[[ ENTRIES SUPPLIED open ]]
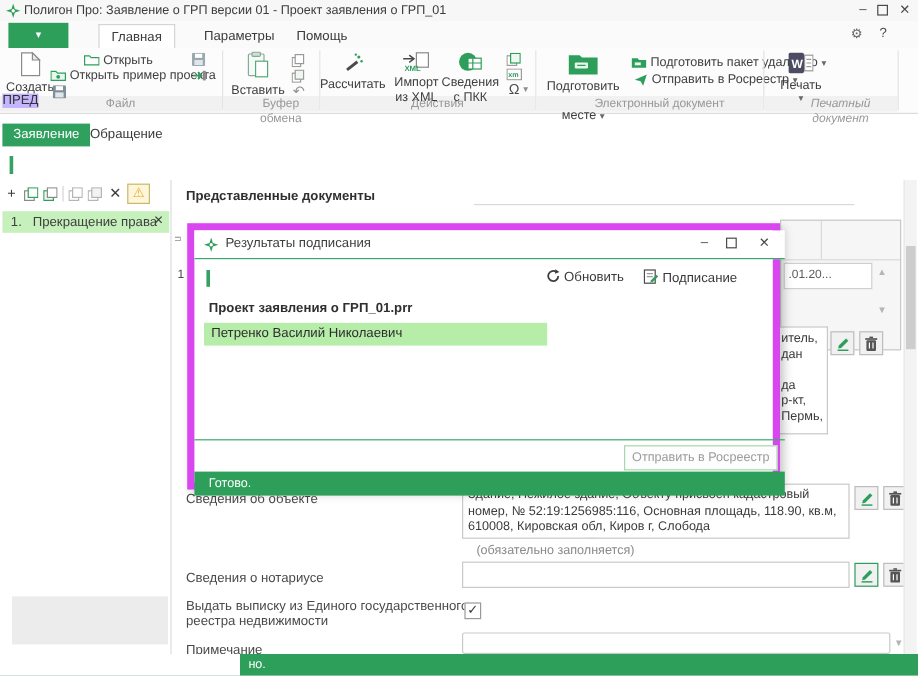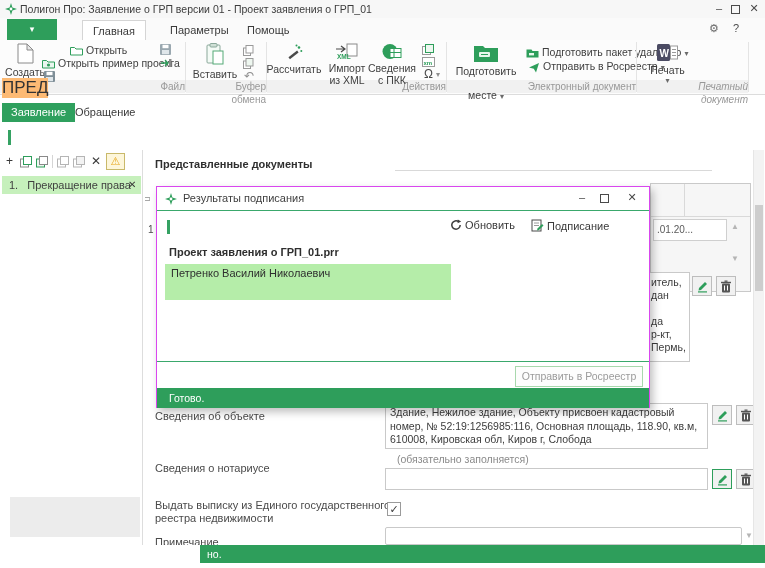"ПРЕД" span.abs { background: #fdba74 -> #c4b5fd; font-size: 17px -> 11px }
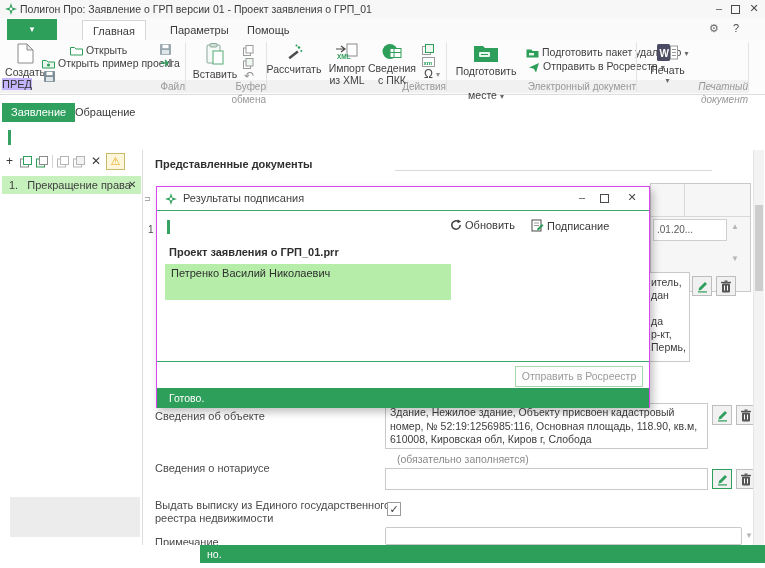"Файл" .gstrip { text-align: right -> center }
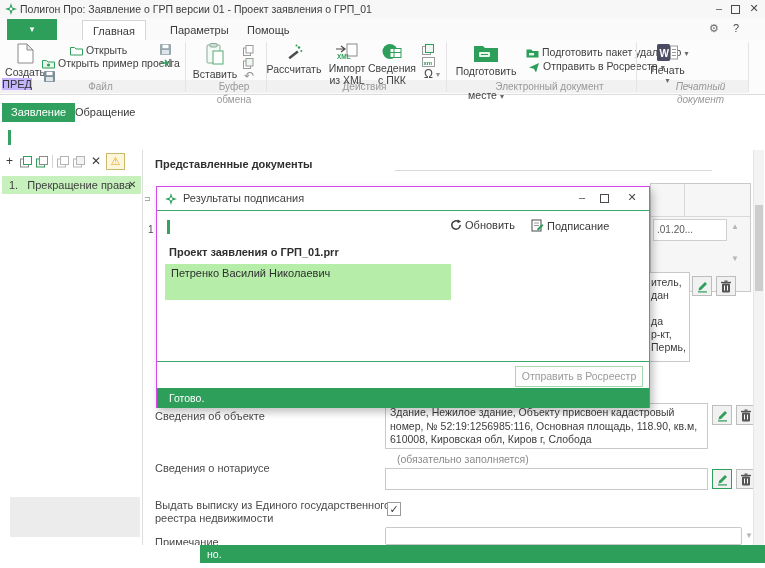"Результаты подписания" #dlg { border: 1px solid #d946ef -> 6px solid #d946ef }
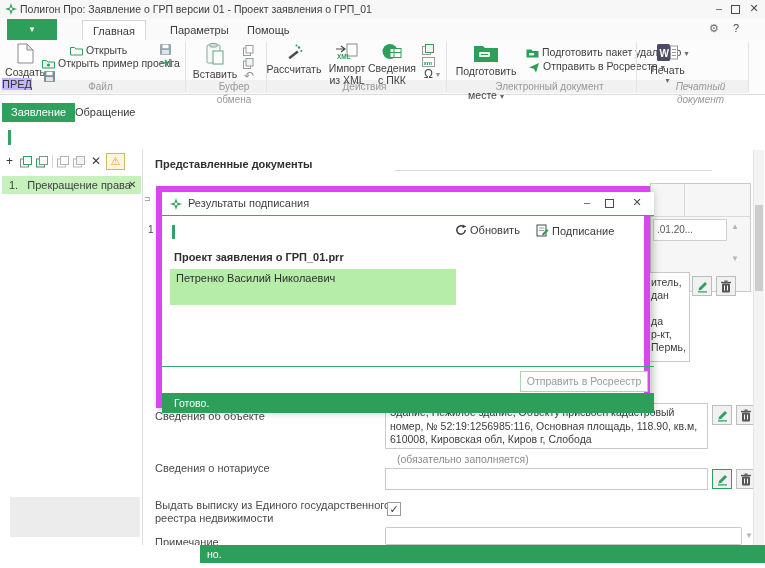"Петренко Василий Николаевич" #dlg-signer { height: 36px -> 19px }
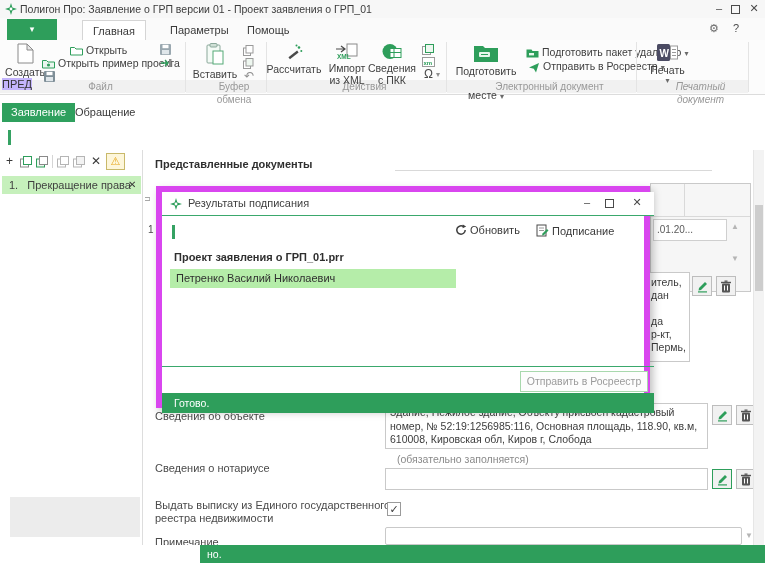"Сведения о нотариусе" span.abs { top: 462px -> 476px }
[[ ENTRIES SUPPLIED closed ]]
Starting with the line that holds "height: 36px ->", repeat exactly every line through the end of the material above, both ends included, without the pictures.

"Петренко Василий Николаевич" #dlg-signer { height: 36px -> 19px }
"Сведения о нотариусе" span.abs { top: 462px -> 476px }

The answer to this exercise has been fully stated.